Across the globe, the number of FCTC members with tobacco duties at 75% of the retail price has plateaued at 13% since 2018, making raised tobacco taxes the least widely implemented of the FCTC’s ‘MPOWER’ measures. To make matters worse, these policies have taken a back seat to Covid-19, a problematic development not least because the pandemic has put smokers at increased risk of life-threatening infections. As Adriana Blanco Marquizo, head of the Secretariat of the FCTC, wrote last year: “There has never been a better time to quit smoking than during a global pandemic of a respiratory disease.”

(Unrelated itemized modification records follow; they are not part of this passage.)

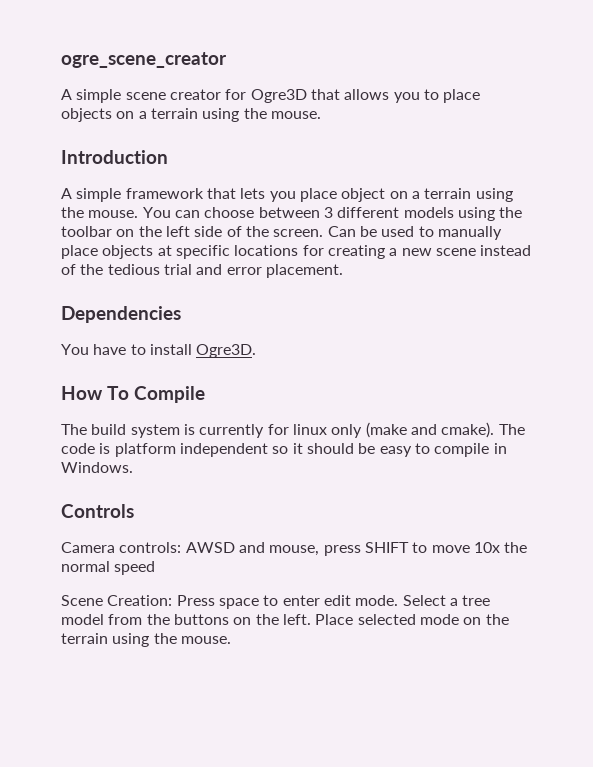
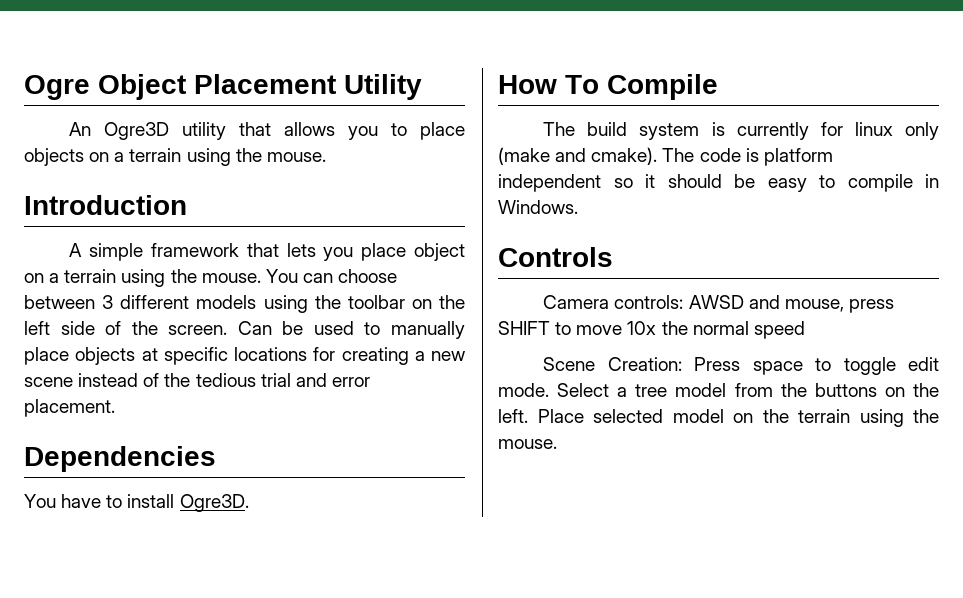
[61,52,227,68] [61,89,307,103] ogre_scene_creator // A simple scene creator for Ogre3D -> [24,74,422,100] [69,122,227,140] Ogre Object Placement Utility // An Ogre3D utility
[282,595,320,606] enter -> [843,357,896,375] toggle
[419,614,459,625] mode -> [672,409,724,423] model

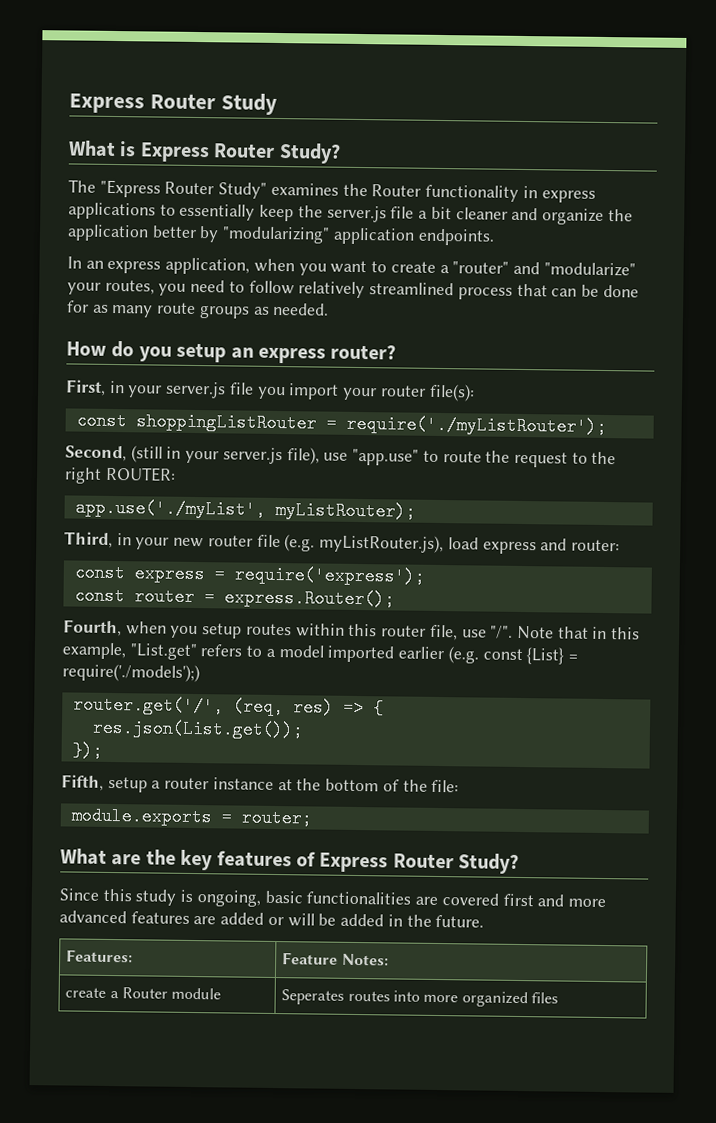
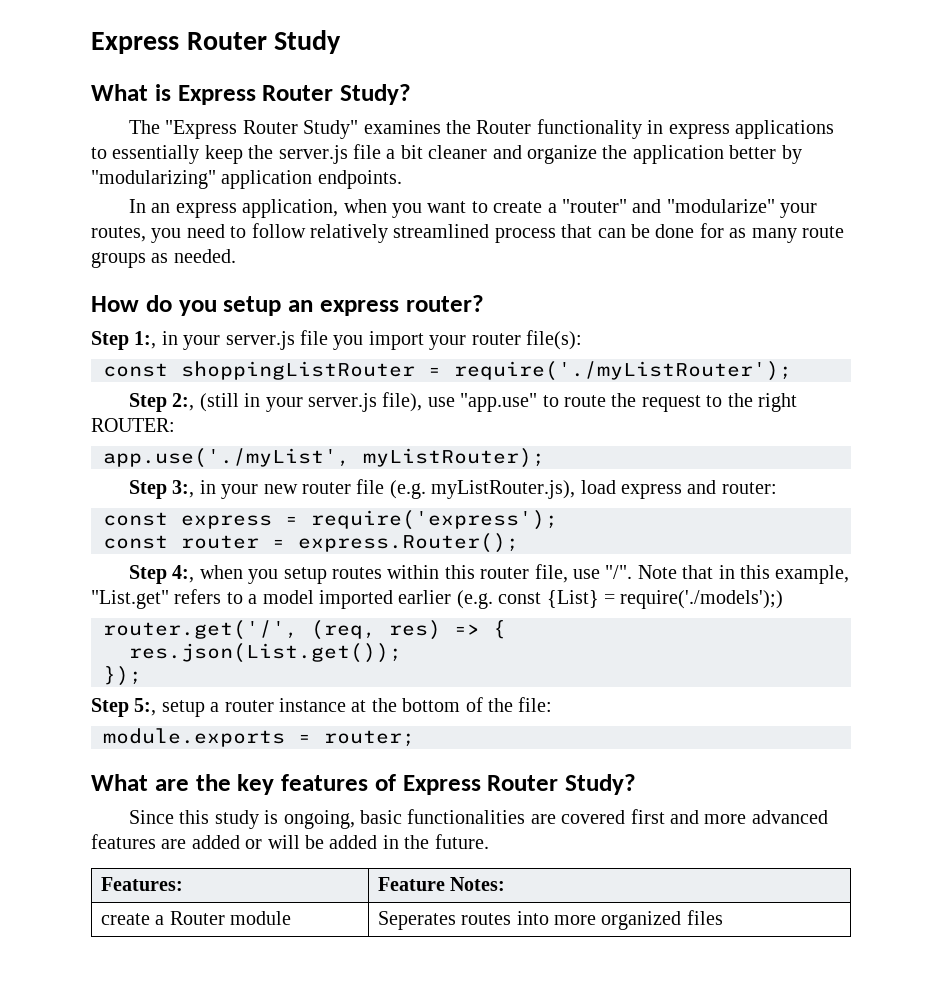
[66,379,106,396] First, -> [91,331,157,350] Step 1:,
[65,445,127,462] Second, -> [128,393,195,412] Step 2:,
[64,531,113,548] Third, -> [128,480,195,499] Step 3:,
[63,619,122,637] Fourth, -> [128,565,195,584] Step 4:,
[61,774,104,791] Fifth, -> [91,698,157,717] Step 5:,

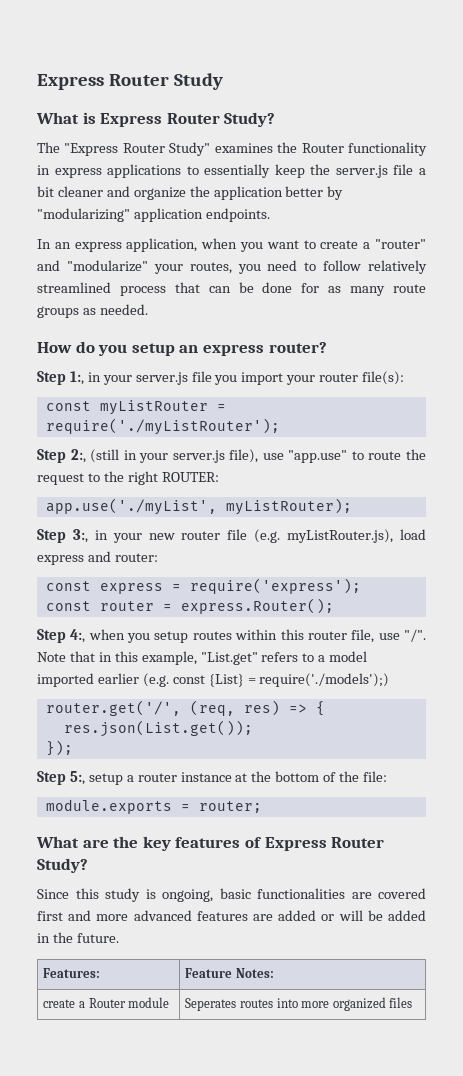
[181,361,415,380] shoppingListRouter -> [99,400,208,415] myListRouter

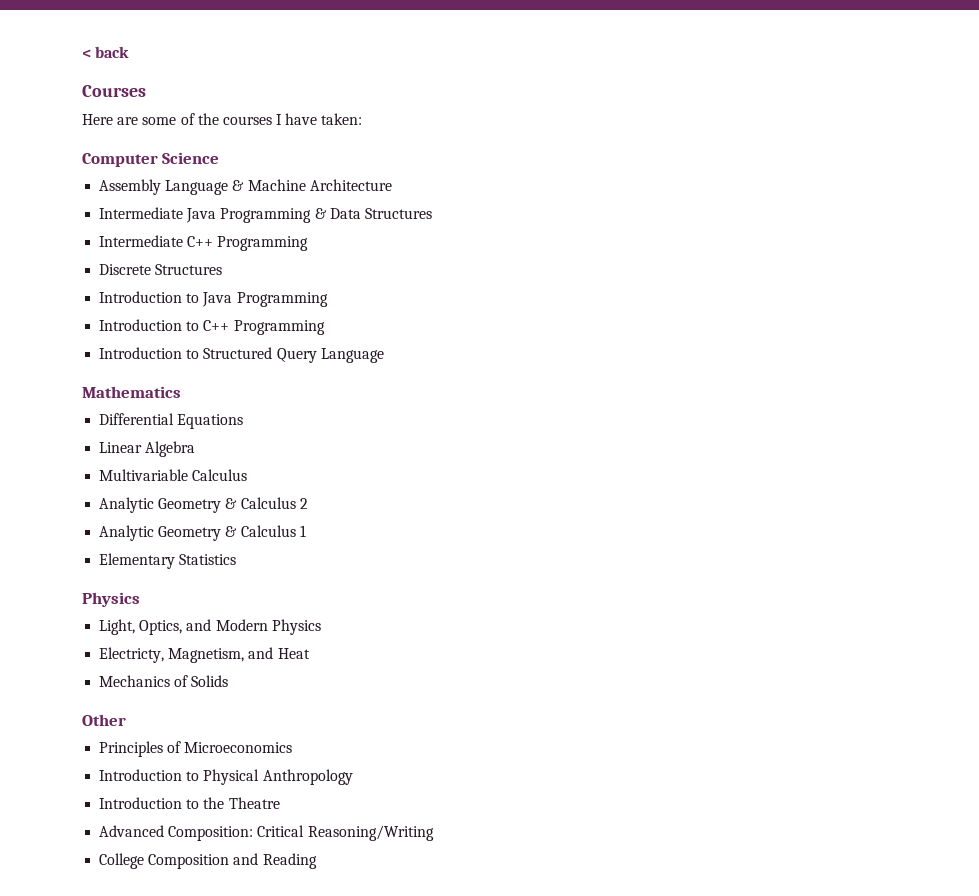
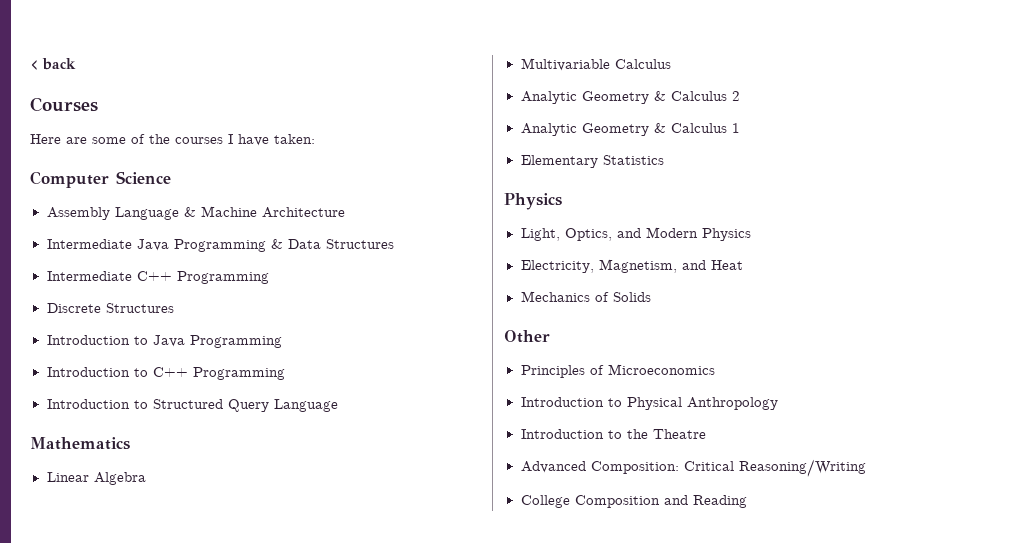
[99,413,244,429] // Differential Equations -> (130, 443) none
[99,647,165,663] Electricty, -> [520,260,594,273] Electricity,

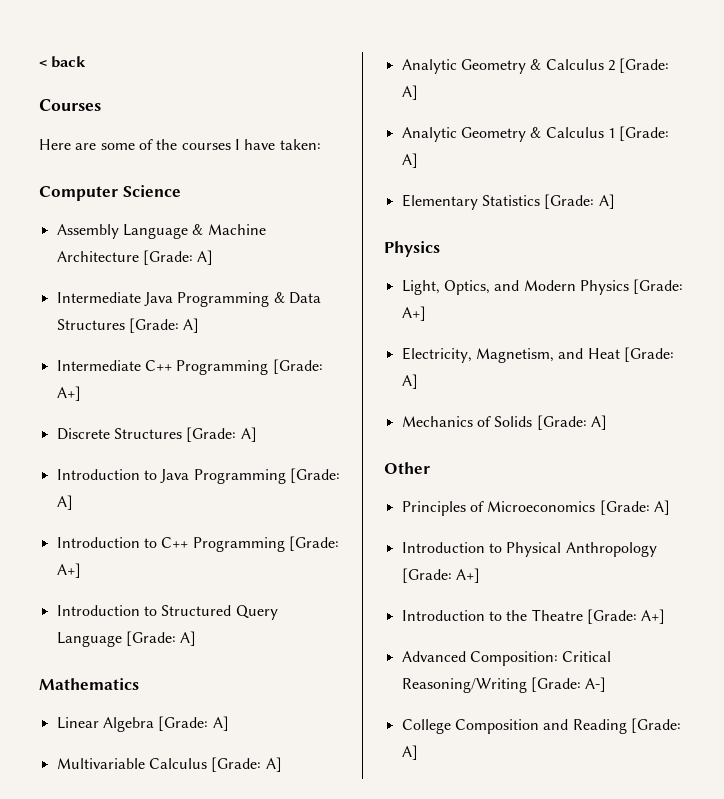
(345, 212) none -> [142,250,214,265] [Grade: A]
(394, 244) none -> [128,318,200,333] [Grade: A]
(269, 277) none -> [272,359,323,374] [56,386,81,401] [Grade: A+]
(174, 308) none -> [186,427,257,442] [Grade: A]
(282, 341) none -> [289,468,340,483] [56,495,73,510] [Grade: A]
(285, 373) none -> [288,536,339,551] [56,563,81,578] [Grade: A+]
(338, 405) none -> [125,631,197,646] [Grade: A]
(146, 478) none -> [158,716,229,731] [Grade: A]
(671, 64) none -> [211,757,282,772] [Grade: A]
(740, 96) none -> [619,58,670,73] [401,85,418,100] [Grade: A]
(740, 128) none -> [619,126,670,141] [401,153,418,168] [Grade: A]
(664, 160) none -> [544,194,615,209] [Grade: A]
(751, 234) none -> [633,279,684,294] [401,306,426,321] [Grade: A+]
(743, 265) none -> [623,347,674,362] [401,374,418,389] [Grade: A]
(651, 297) none -> [536,415,607,430] [Grade: A]
(715, 369) none -> [599,500,670,515] [Grade: A]
(778, 403) none -> [401,568,480,583] [Grade: A+]
(706, 434) none -> [586,609,666,624] [Grade: A+]
(866, 468) none -> [530,677,607,692] [Grade: A-]
(747, 501) none -> [630,718,681,733] [401,745,418,760] [Grade: A]

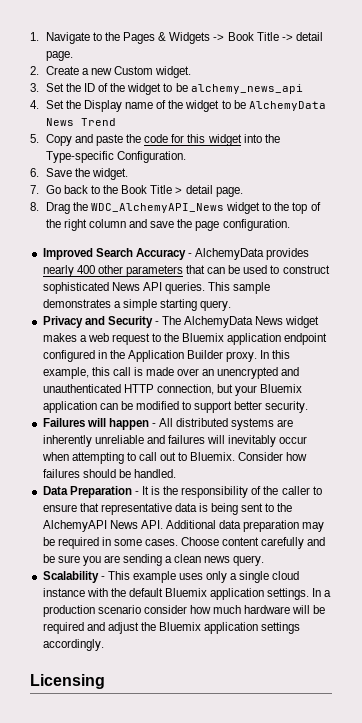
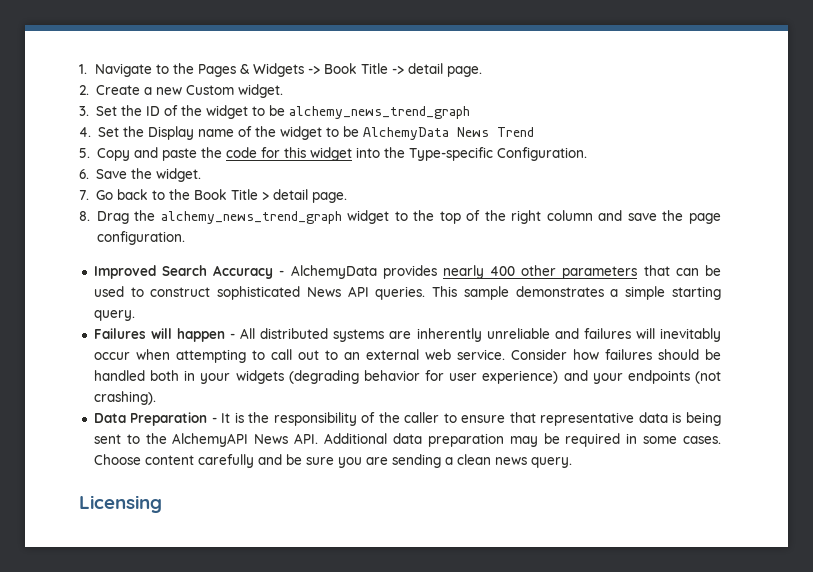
[190,84,303,94] alchemy_news_api -> [288,106,470,119] alchemy_news_trend_graph
[91,203,225,213] WDC_AlchemyAPI_News -> [160,211,342,224] alchemy_news_trend_graph
[42,316,320,328] [42,333,328,345] [42,350,291,362] [42,367,300,379] [42,384,303,396] [42,401,309,413] // Privacy and Security - The AlchemyData News widget makes a web request to the Bluemix application endpoint configured in the Application Builder proxy. In this example, this call is made over an unencrypted and unauthenticated HTTP connection, but your Bluemix application can be modified to support better security. -> (135, 315) none
[190,452,236,461] Bluemix. -> [343,349,505,360] an external web service.
[133,469,176,478] handled. -> [93,370,721,384] [93,391,156,405] handled both in your widgets (degrading behavior for user experience) and your endpoints (not crashing).
[42,571,300,583] [42,588,332,600] [42,605,326,617] [42,622,301,634] [42,639,104,651] // Scalability - This example uses only a single cloud instance with the default Bluemix application settings. In a production scenario consider how much hardware will be required and adjust the Bluemix application settings accordingly. -> (572, 462) none

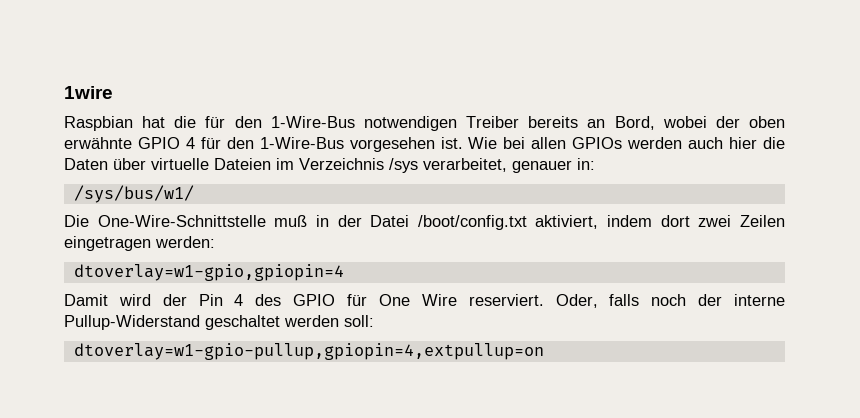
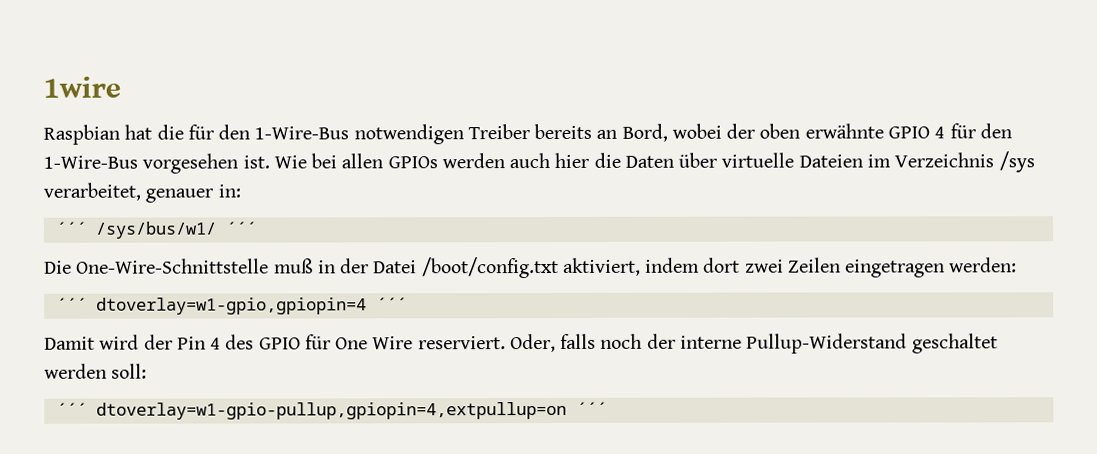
(595, 164) none -> [54,221,87,235] ´´´
(194, 194) none -> [224,221,257,235] ´´´
(215, 242) none -> [55,297,87,311] ´´´
(344, 272) none -> [375,297,407,311] ´´´
[73,343,544,360] dtoverlay=w1-gpio-pullup,gpiopin=4,extpullup=on -> [55,401,607,420] ´´´ dtoverlay=w1-gpio-pullup,gpiopin=4,extpullup=on ´´´

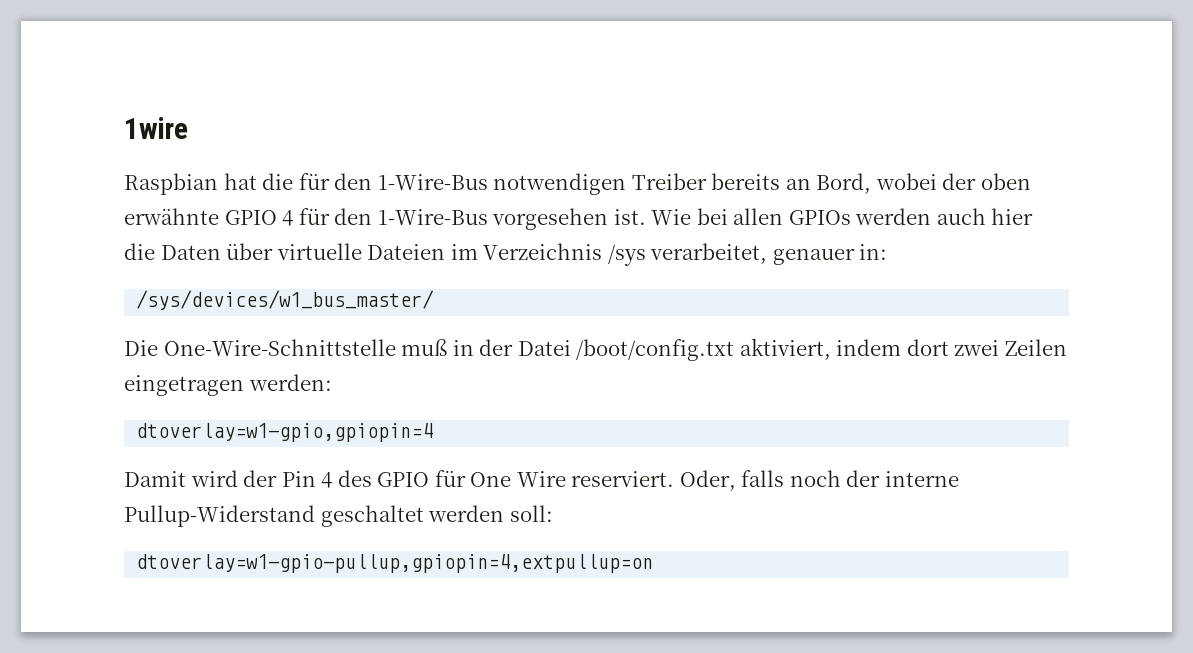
[54,221,257,239] ´´´ /sys/bus/w1/ ´´´ -> [136,290,435,310] /sys/devices/w1_bus_master/
[55,297,87,311] ´´´ -> (332, 382) none
[375,297,407,311] ´´´ -> (434, 432) none
[55,401,607,420] ´´´ dtoverlay=w1-gpio-pullup,gpiopin=4,extpullup=on ´´´ -> [136,554,654,573] dtoverlay=w1-gpio-pullup,gpiopin=4,extpullup=on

The tobacco industry has consistently sought to block attempts to raise and track taxes on their products, concentrating their efforts in countries with more malleable tax administrations. Among FCTC parties, less affluent nations are thus less likely to have put these measures in place; 16% of middle-income countries and 20% of low-income countries have no minimum tobacco tax at all. Madagascar is currently the only low-income nation with “best practice” level taxes on cigarettes.

“Politicising the tax debate”

To maintain this status quo, Big Tobacco marries heavy-handed government lobbying with more underhand tactics. A 10-year PMI corporate strategy leaked in 2019 revealed plans to “avoid upward fiscal harmonization” by establishing the company as “tax experts” and “politicising the tax debate”. Watchdogs have revealed Big Tobacco also works to undermine the implementation of national tracking systems, viewing these fiscal policies as a threat to the $40 billion trade in illicit cigarettes –      of which as much as 98% is allegedly produced by the industry itself in order to target younger and less affluent customers.

In a supposed bid to improve transparency, PMI created and promoted its own track-and-trace system named Codentify in 2005, but tobacco control researchers subsequently deemed Codentify a “grossly inefficient” solution which offered regulators “little chance of detecting large-scale fraud”. This didn’t stop the company licensing the system to its biggest competitors – British American Tobacco, Imperial Tobacco Group, and Japan Tobacco International – for free starting in 2010, through a newly-created Digital Coding and Tracking Association.

As awareness began to spread of this tobacco-backed Trojan Horse, Big Tobacco hid the system inside another company, called Inexto, and has since successfully peddled its “black box” technology to tax authorities in Russia, Pakistan, Mexico, and Burkina Faso. The UK’s own track-and-trace system for tobacco, implemented in 2019 before Brexit came into effect, included Atos (the same company which worked with PMI to market Codentify) and digital technology firm Blue-Infinity (which is owned by the Dentsu Aegis Network and has serviced both JTI and PMI).

As its behaviour in emerging markets makes clear, the tobacco industry’s post-cigarette rhetoric only seems to apply to the Western markets where it is losing ground. Across most of the rest of the planet, their business is still very much based on actively propagating the tobacco epidemic.